If before the lessor takes action in the matter the rent so in arrear be paid or tendered it heals the breach and saves the tenancy: 18 Am. & Eng. Ency. of Law (2d Ed.), 389.

*327We adopt the following from the opinion of the learned chancellor in the court below:

“It may be stated as a rule of law, that, when a tenant defaults in the payment of rent under a lease giving a right to a landlord to declare it forfeited for this reason, if, before a forfeiture is declared by the landlord, the money or rent due is paid or tendered by the tenant, the right to take advantage of the default as a forfeiture has passed. See Moran, et ux., v. Lavell, 25 Amer. & Eng. Ann. Cases 1007; s. c. 79 Atl. Repr. 818.

“In this case the Supreme Court of Rhode Island has discussed the application of this principle fully. Numerous other cases recognizing the same principle of law will be found in the note following the opinion of the court. ‘Many principles of the law pertaining to landlord and tenant have been adapted to the rights arising between lessor and lessee of oil and gas leases, and we think that every reason is present for application of the rule under consideration to this case that exists in cases arising between landlords and tenant.’ If this application of the law is correct, it follows that there was no forfeiture of the lease by nonpayment of rent on the 28th day of January, 1914, and that defendant’s intex’ference with the gas property of the plaintiff was unlawful, and its consequences so seriously interfered with the rights of the plaintiff that a court of equity should intervene to protect it in its rights.”
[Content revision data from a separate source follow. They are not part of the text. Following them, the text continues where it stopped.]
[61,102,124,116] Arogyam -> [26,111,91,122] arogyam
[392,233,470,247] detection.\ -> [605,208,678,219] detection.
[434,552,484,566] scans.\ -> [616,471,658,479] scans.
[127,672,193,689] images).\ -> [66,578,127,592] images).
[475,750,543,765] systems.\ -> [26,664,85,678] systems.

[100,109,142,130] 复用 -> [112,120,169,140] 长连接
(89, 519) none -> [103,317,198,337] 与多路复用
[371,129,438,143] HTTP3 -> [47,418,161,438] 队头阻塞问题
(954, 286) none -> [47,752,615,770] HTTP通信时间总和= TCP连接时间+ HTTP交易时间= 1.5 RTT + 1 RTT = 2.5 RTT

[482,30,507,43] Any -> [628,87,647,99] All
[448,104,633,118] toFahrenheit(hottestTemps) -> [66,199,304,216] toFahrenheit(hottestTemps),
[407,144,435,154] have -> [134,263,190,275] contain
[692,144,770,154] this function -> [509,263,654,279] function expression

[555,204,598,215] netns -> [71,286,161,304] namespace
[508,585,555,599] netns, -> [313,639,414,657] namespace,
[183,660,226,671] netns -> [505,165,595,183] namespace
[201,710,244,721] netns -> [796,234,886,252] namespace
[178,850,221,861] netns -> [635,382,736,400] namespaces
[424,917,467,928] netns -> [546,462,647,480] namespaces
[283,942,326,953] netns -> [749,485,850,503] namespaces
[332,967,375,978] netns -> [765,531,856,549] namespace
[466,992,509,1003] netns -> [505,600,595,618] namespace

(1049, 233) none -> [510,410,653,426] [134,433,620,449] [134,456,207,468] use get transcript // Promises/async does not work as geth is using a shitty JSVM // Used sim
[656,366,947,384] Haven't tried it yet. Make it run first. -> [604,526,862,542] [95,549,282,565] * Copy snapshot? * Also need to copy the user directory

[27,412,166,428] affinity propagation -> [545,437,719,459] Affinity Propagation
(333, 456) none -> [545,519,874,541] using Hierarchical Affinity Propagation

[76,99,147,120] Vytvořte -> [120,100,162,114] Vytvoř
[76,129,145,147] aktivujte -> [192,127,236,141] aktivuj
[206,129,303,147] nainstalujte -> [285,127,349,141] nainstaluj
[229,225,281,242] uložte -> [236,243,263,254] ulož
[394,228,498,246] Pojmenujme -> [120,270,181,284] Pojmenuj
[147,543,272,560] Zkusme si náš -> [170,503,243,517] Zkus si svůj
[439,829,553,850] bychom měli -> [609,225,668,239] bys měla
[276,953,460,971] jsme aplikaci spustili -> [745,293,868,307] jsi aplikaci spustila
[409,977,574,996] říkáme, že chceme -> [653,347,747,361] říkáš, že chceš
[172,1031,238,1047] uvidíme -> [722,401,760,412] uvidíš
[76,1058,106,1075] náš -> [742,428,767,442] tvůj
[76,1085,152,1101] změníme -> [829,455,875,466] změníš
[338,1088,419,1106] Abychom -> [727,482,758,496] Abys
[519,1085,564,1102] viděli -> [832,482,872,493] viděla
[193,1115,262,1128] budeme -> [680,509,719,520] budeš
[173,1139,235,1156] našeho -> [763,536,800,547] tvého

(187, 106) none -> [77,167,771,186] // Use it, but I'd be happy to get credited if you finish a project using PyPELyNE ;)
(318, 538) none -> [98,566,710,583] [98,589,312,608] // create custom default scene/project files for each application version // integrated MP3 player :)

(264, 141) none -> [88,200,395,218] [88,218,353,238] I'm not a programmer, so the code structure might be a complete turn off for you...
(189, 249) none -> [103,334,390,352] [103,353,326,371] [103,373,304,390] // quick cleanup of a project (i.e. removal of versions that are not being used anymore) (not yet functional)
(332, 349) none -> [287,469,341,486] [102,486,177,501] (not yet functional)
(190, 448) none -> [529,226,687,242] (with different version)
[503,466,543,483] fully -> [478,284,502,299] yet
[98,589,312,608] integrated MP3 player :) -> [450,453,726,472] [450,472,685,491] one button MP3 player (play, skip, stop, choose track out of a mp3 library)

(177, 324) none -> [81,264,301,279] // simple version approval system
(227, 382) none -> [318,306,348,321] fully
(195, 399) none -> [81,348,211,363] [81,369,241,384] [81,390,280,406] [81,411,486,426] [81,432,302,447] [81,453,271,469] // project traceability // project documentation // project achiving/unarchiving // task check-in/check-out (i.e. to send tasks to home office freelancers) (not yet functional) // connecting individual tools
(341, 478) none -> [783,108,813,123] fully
It is suggested that the defendants only had one day before such tender in which to declare the forfeiture, .which indicates that the breach was an oversight and not intentional.

The chancellor also finds upon sufficient evidence that , to enforce the forfeiture in this case would be unconscionable, and if so equity, has jurisdiction to prevent it: Thompson v. Christie, 138 Pa. 230; Lynch v. Versailles Fuel Gas Company, 165 Pa. 518; Homet v. Singer, 35 Pa. Superior Ct. 491.

Of course a forfeiture will often be enforced, but we *328cannot say that the court below erred in declining to permit it in this case.

The assignments of error are overruled and the decree is affirmed at the cost of the appellants.